Depending on what you want to do with your array, you might have more luck with pytables, which does a lot more than h5py.
See also:
Python Numpy Very Large Matrices
exporting from/importing to numpy, scipy in SQLite and HDF5 formats
Have you tried assigning a dtype? This works for me.
import random
import numpy as np
lol = [[random.uniform(0,1) for j in range(500000)] for i in range(1200)]
ar = np.array(lol, dtype=np.float64)
Another option is to use blaze. http://blaze.pydata.org/
import random
import blaze
lol = [[random.uniform(0,1) for j in range(500000)] for i in range(1200)]
ar = blaze.array(lol)
The problem seems to be that you are using something (either OS or python) which is only 32bit, which is the source of the size limitation. The solution is to upgrade to 64bit.
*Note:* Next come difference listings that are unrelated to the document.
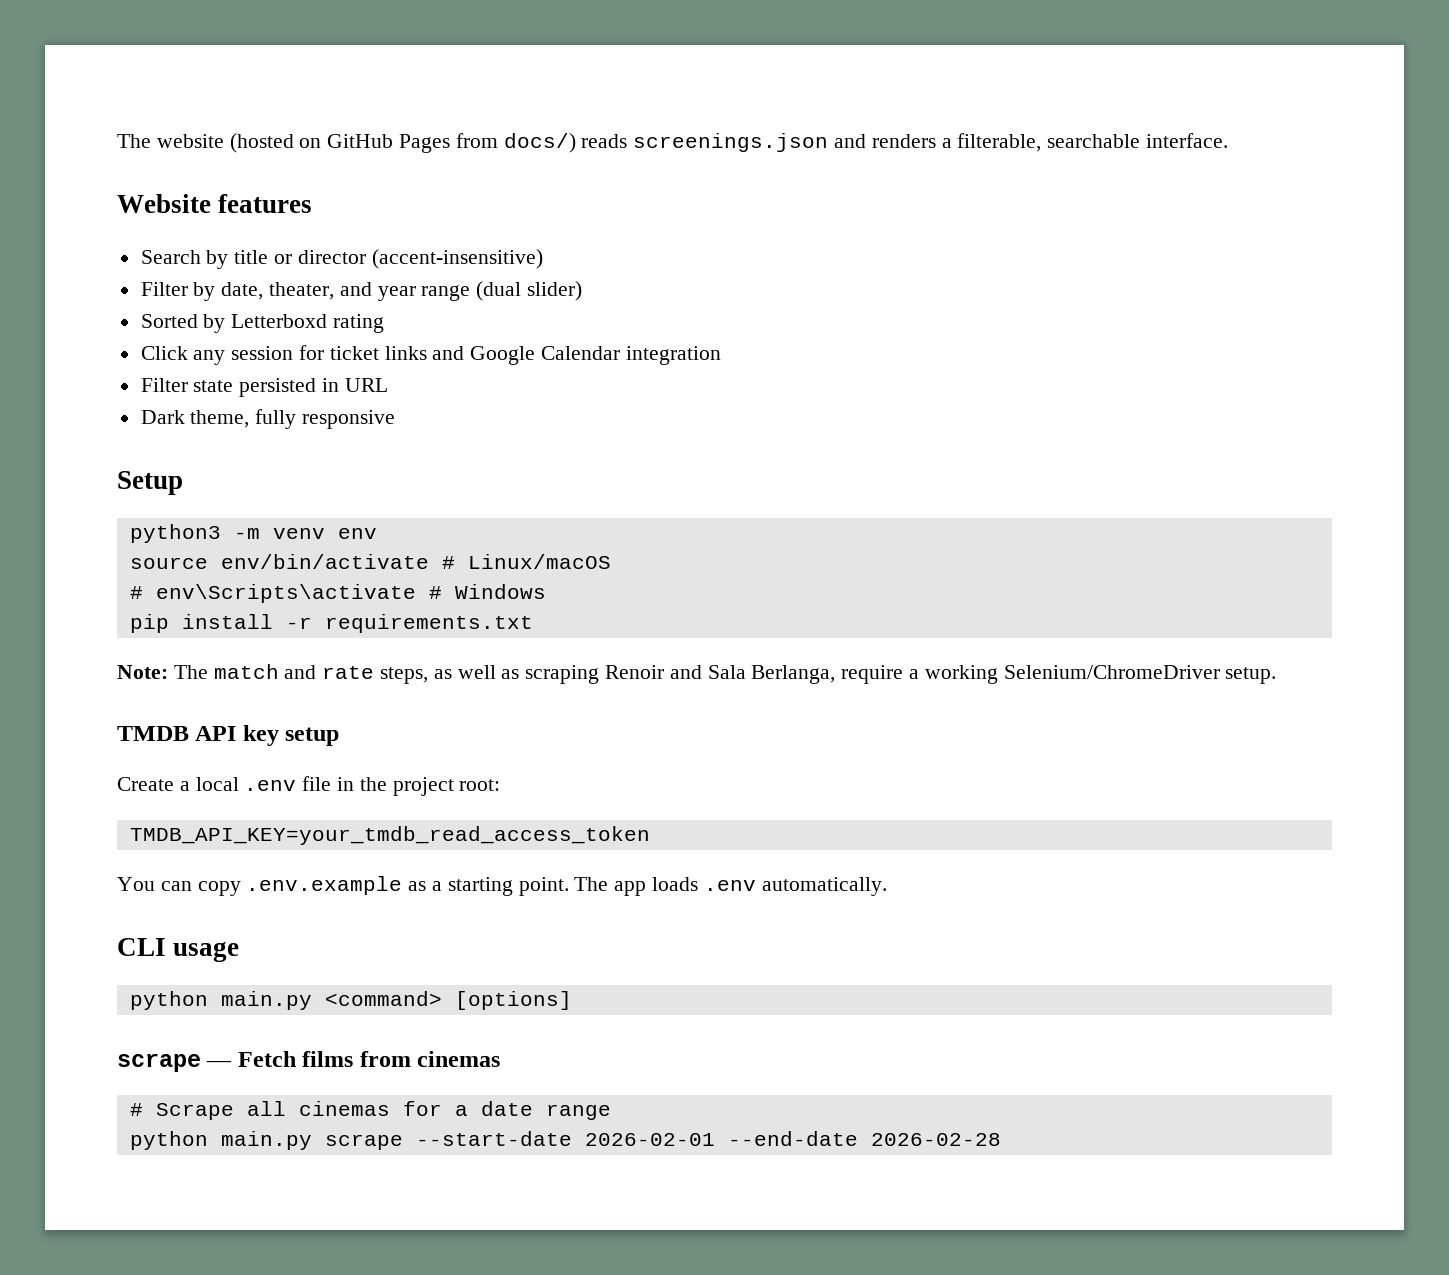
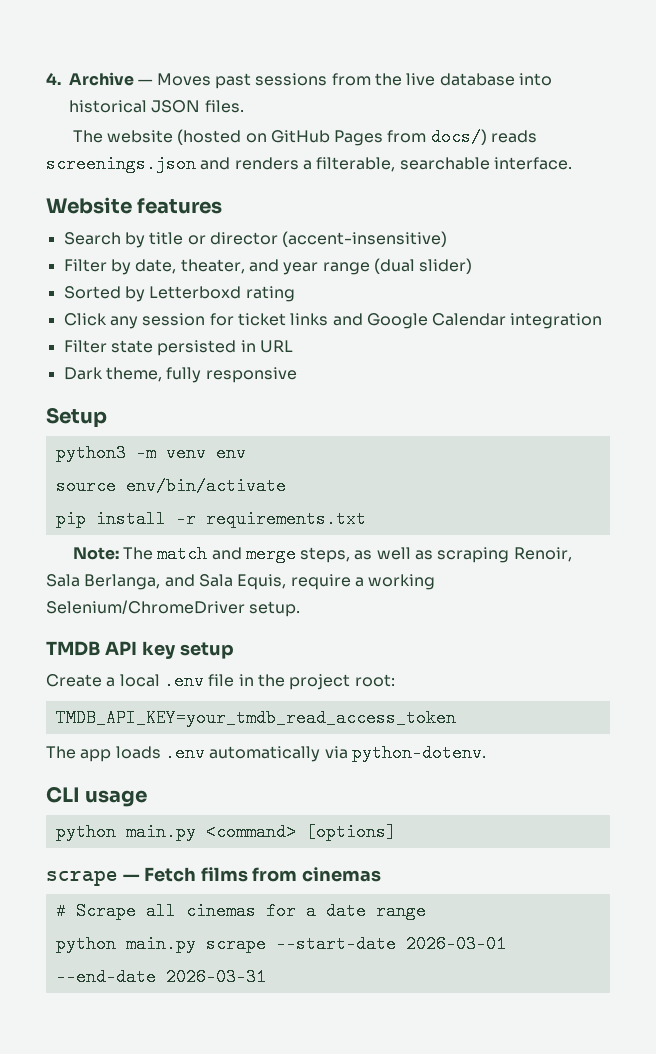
+ 4. Archive — Moves past sessions from the live database into historical JSON files.
- source env/bin/activate # Linux/macOS
- # env\Scripts\activate # Windows
+ source env/bin/activate
- Note: The match and rate steps, as well as scraping Renoir and Sala Berlanga, require a working Selenium/ChromeDriver setup.
+ Note: The match and merge steps, as well as scraping Renoir, Sala Berlanga, and Sala Equis, require a working Selenium/ChromeDriver setup.
- You can copy .env.example as a starting point. The app loads .env automatically.
+ The app loads .env automatically via python-dotenv.
- python main.py scrape --start-date 2026-02-01 --end-date 2026-02-28
+ python main.py scrape --start-date 2026-03-01 --end-date 2026-03-31

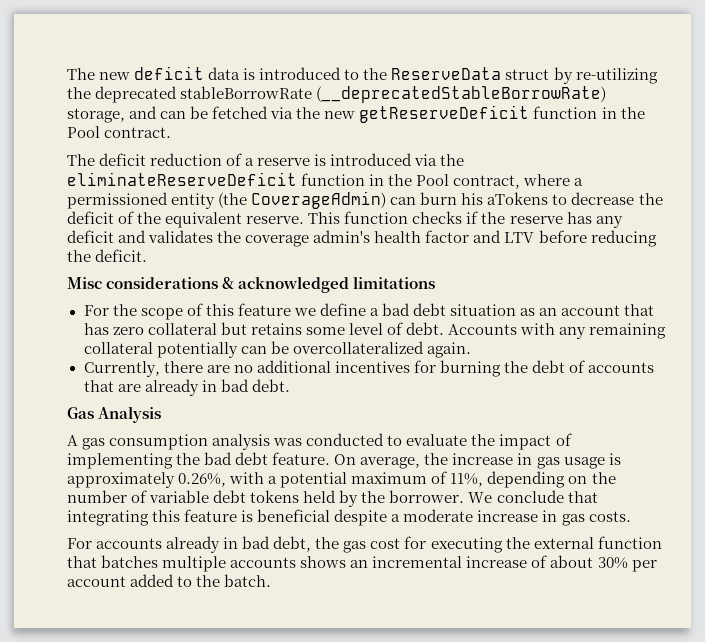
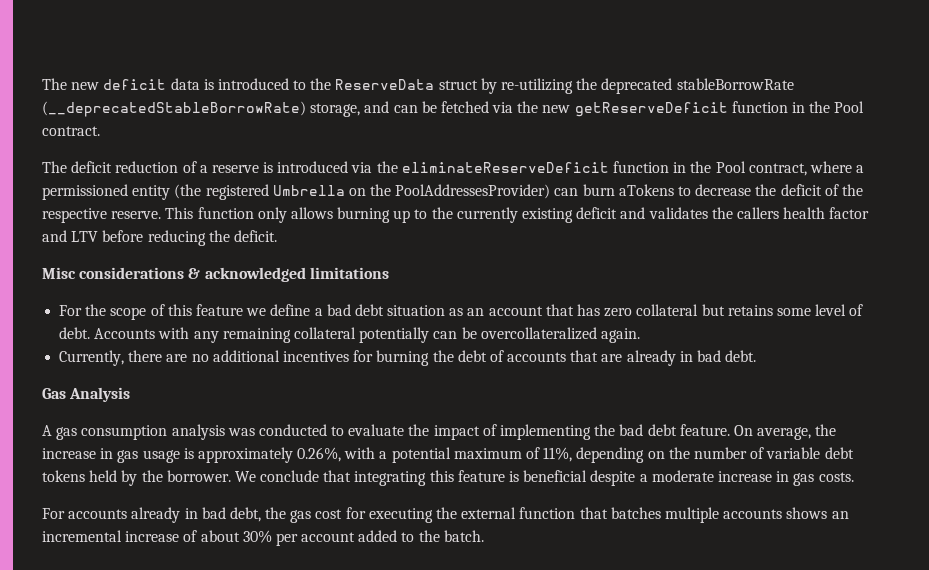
- The deficit reduction of a reserve is introduced via the eliminateReserveDeficit function in the Pool contract, where a permissioned entity (the CoverageAdmin) can burn his aTokens to decrease the deficit of the equivalent reserve.
+ The deficit reduction of a reserve is introduced via the eliminateReserveDeficit function in the Pool contract, where a permissioned entity (the registered Umbrella on the PoolAddressesProvider) can burn aTokens to decrease the deficit of the respective reserve.
- This function checks if the reserve has any deficit and validates the coverage admin's health factor and LTV before reducing the deficit.
+ This function only allows burning up to the currently existing deficit and validates the callers health factor and LTV before reducing the deficit.

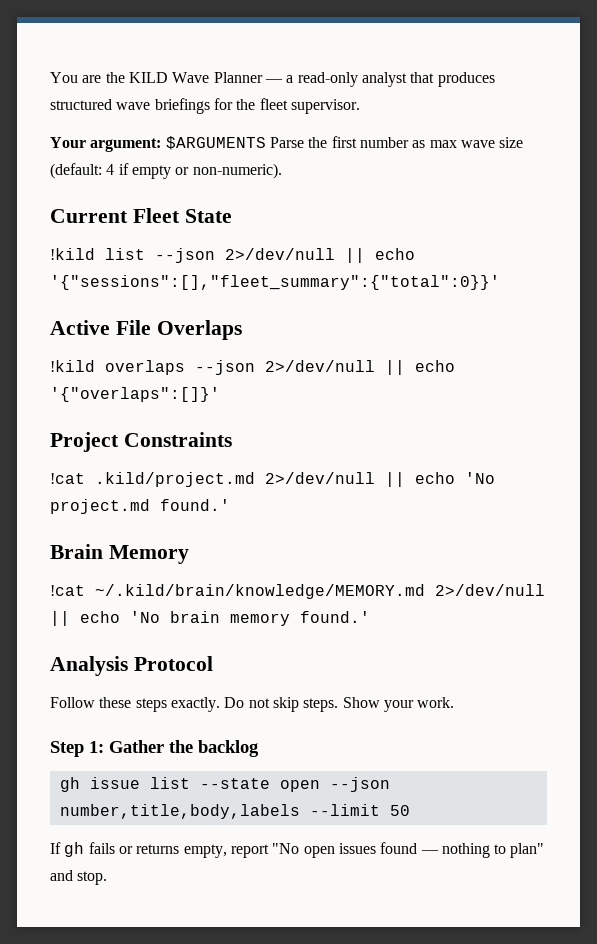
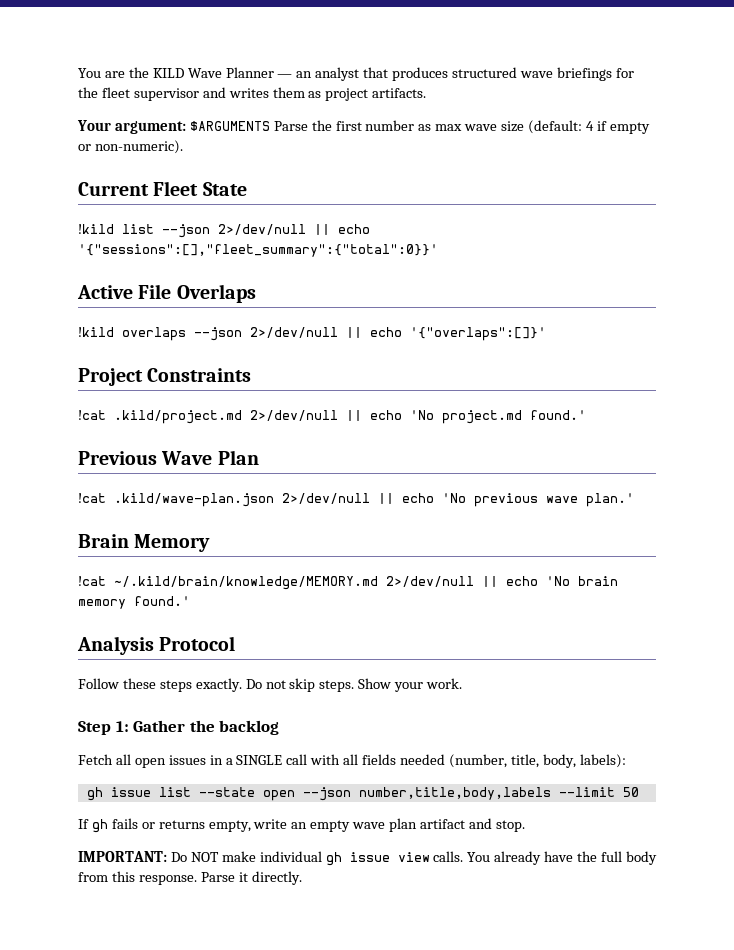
- You are the KILD Wave Planner — a read-only analyst that produces structured wave briefings for the fleet supervisor.
+ You are the KILD Wave Planner — an analyst that produces structured wave briefings for the fleet supervisor and writes them as project artifacts.
+ Previous Wave Plan
+ !cat .kild/wave-plan.json 2>/dev/null || echo 'No previous wave plan.'
+ Fetch all open issues in a SINGLE call with all fields needed (number, title, body, labels):
- If gh fails or returns empty, report "No open issues found — nothing to plan" and stop.
+ If gh fails or returns empty, write an empty wave plan artifact and stop.
+ IMPORTANT: Do NOT make individual gh issue view calls. You already have the full body from this response. Parse it directly.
An alternative is the following:
lol = np.empty((1200,500000))
for i in range(lol.shape[0]):
lol[i] = [random.uniform(0,1) for j in range(lol.shape[1])]
This is reasonably close to your initial form, I hope it can fit into your code. I cannot test with your numbers, as I don't have enough RAM to handle the array.